Fast Method vs Exact Method
For 0.10 M HOCl, both methods are excellent. The approximate method is faster and is ideal for mental checking or exam work. The exact method is preferable in calculators, software, and professional reports because it avoids approximation assumptions. This page provides both so you can compare them directly.
In practice, the exact quadratic formula is especially useful when the acid is not extremely weak, when the concentration is very low, or when you need a precise result for further calculations such as buffer preparation, speciation analysis, or process validation.
Authoritative Chemistry and Water References
If you want to validate the chemistry or explore how HOCl behaves in real systems, these references are strong starting points:
- U.S. Environmental Protection Agency: Ground Water and Drinking Water
- Centers for Disease Control and Prevention: Healthy Water
- Chemistry LibreTexts educational chemistry resource
Worked Summary for This Specific Problem
Here is the full solution in compact form:
- Write the dissociation: HOCl ⇌ H+ + OCl–.

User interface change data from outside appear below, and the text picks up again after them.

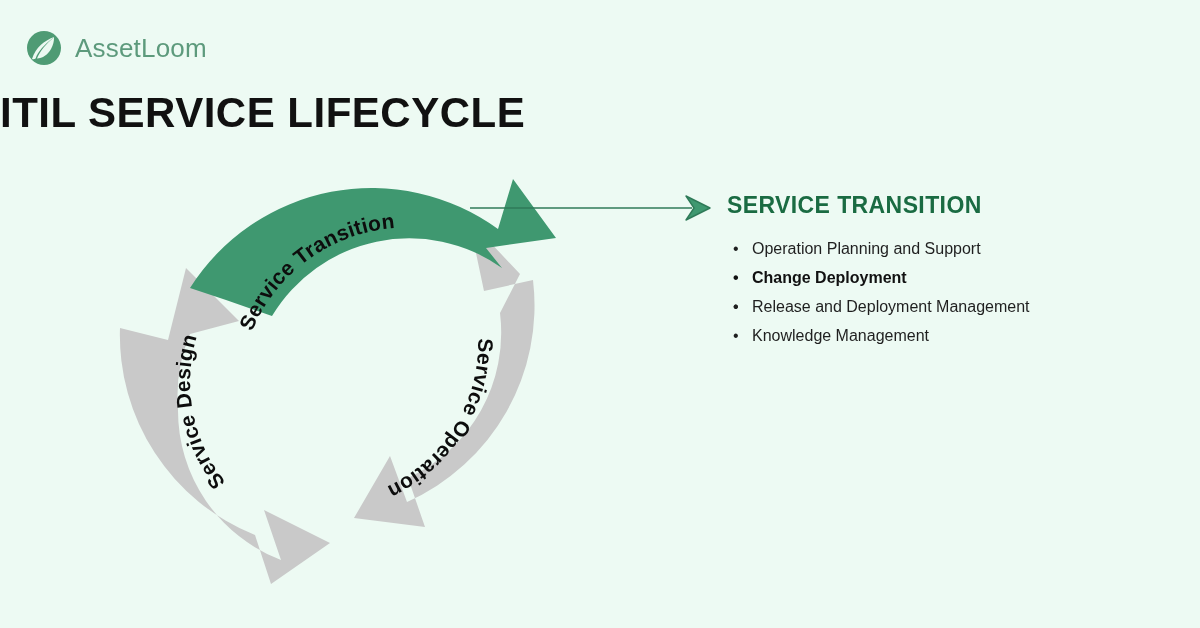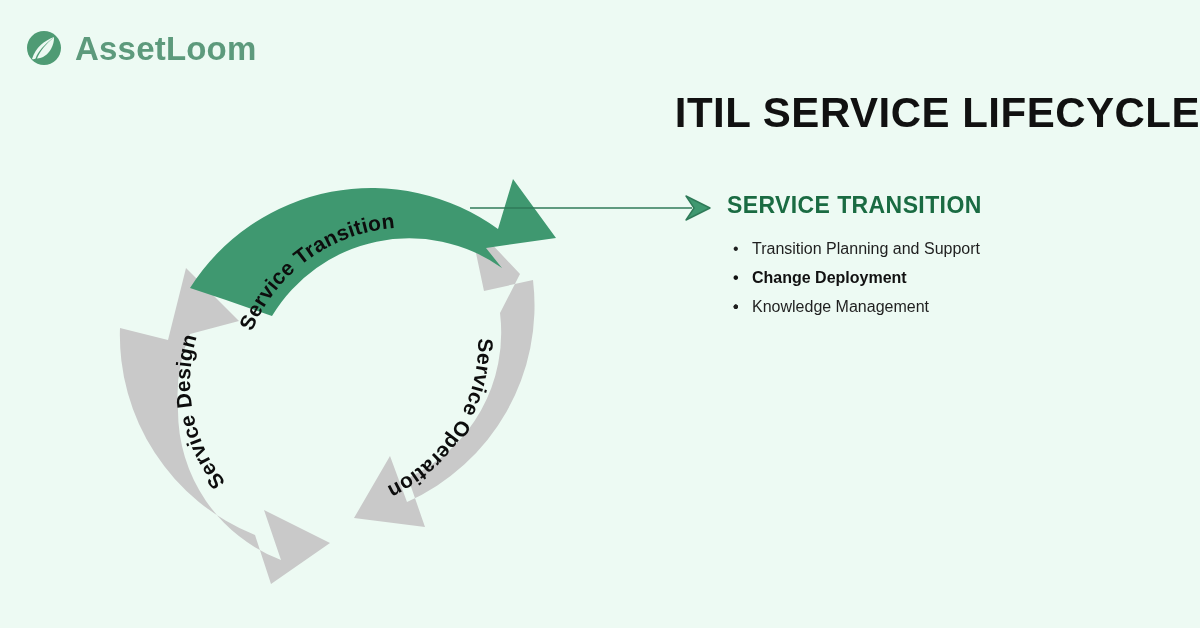"AssetLoom" #brand-name { font-size: 33px -> 26px; font-weight: 700 -> 400 }
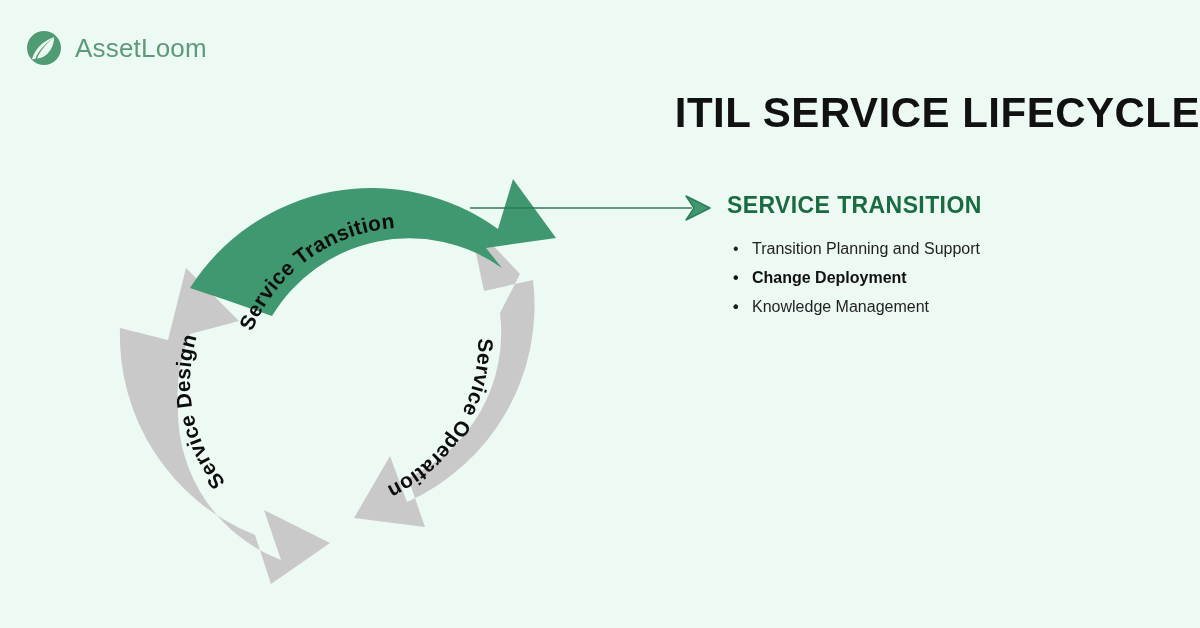"ITIL SERVICE LIFECYCLE" #page-title { text-align: right -> left }
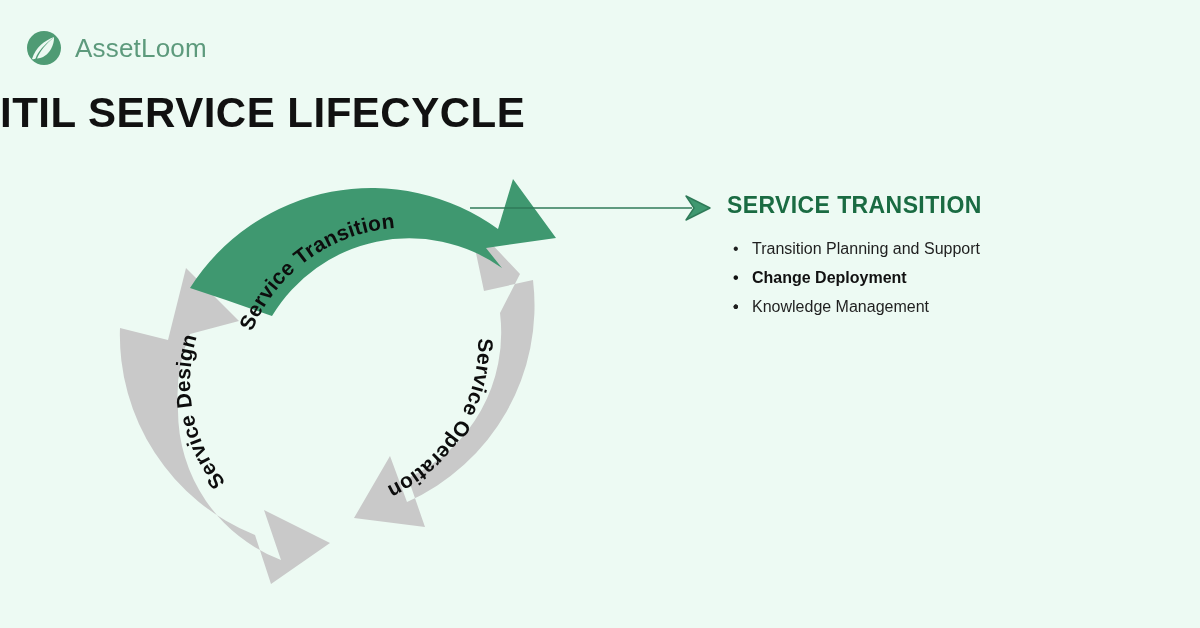"Transition Planning and Support" span { text: Transition -> Operation }
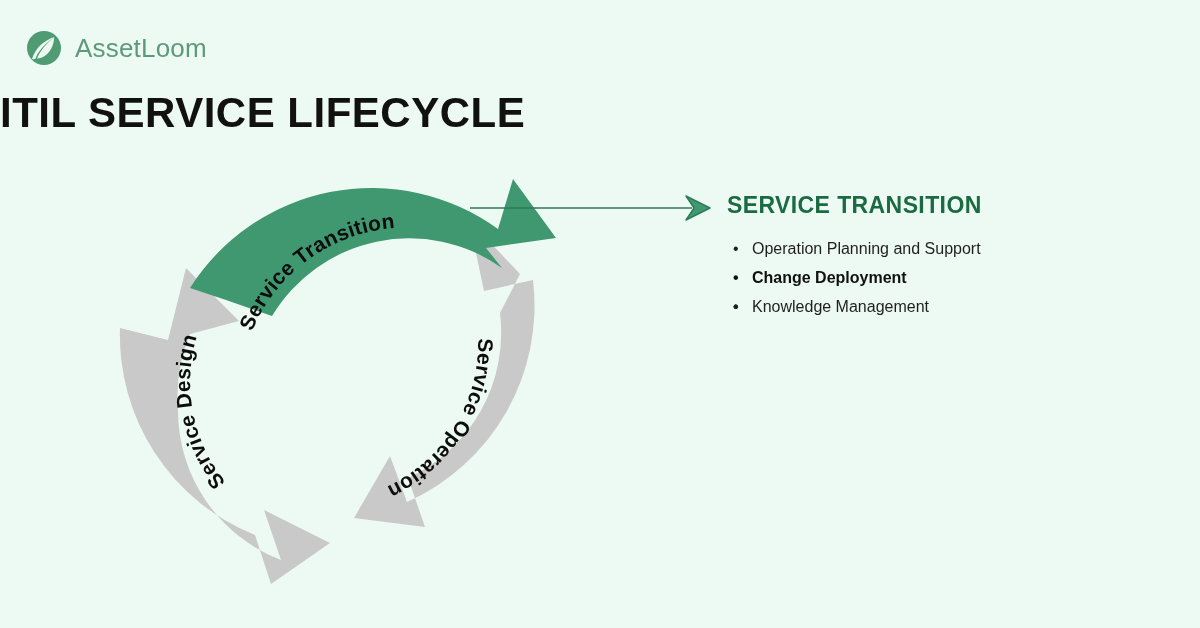"Release and Deployment Management" span { html: none -> <span>Release and Deployment Management</span> }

- Use the equilibrium expression: Ka = x2 / (0.10 – x).
- Insert Ka = 3.0 × 10-8.
- Solve for x, either approximately or exactly.
- Get [H+] ≈ 5.48 × 10-5 M.
- Compute pH = -log[H+] ≈ 4.26.
The final answer is that the pH of a 0.10 M solution of hypochlorous acid is approximately 4.26, assuming Ka ≈ 3.0 × 10-8 at 25 degrees C.
Final Interpretation
A pH of about 4.26 tells you that HOCl is a weak acid that still makes the solution definitely acidic. The hydrogen ion concentration is much lower than the initial acid concentration, confirming low ionization. This is the hallmark of a weak acid equilibrium problem: concentration alone does not determine pH, and the acid dissociation constant must be included.
Educational note: Reported Ka and pKa values for HOCl can vary slightly by source and temperature, so small changes in the third decimal place of pH are normal across textbooks and databases.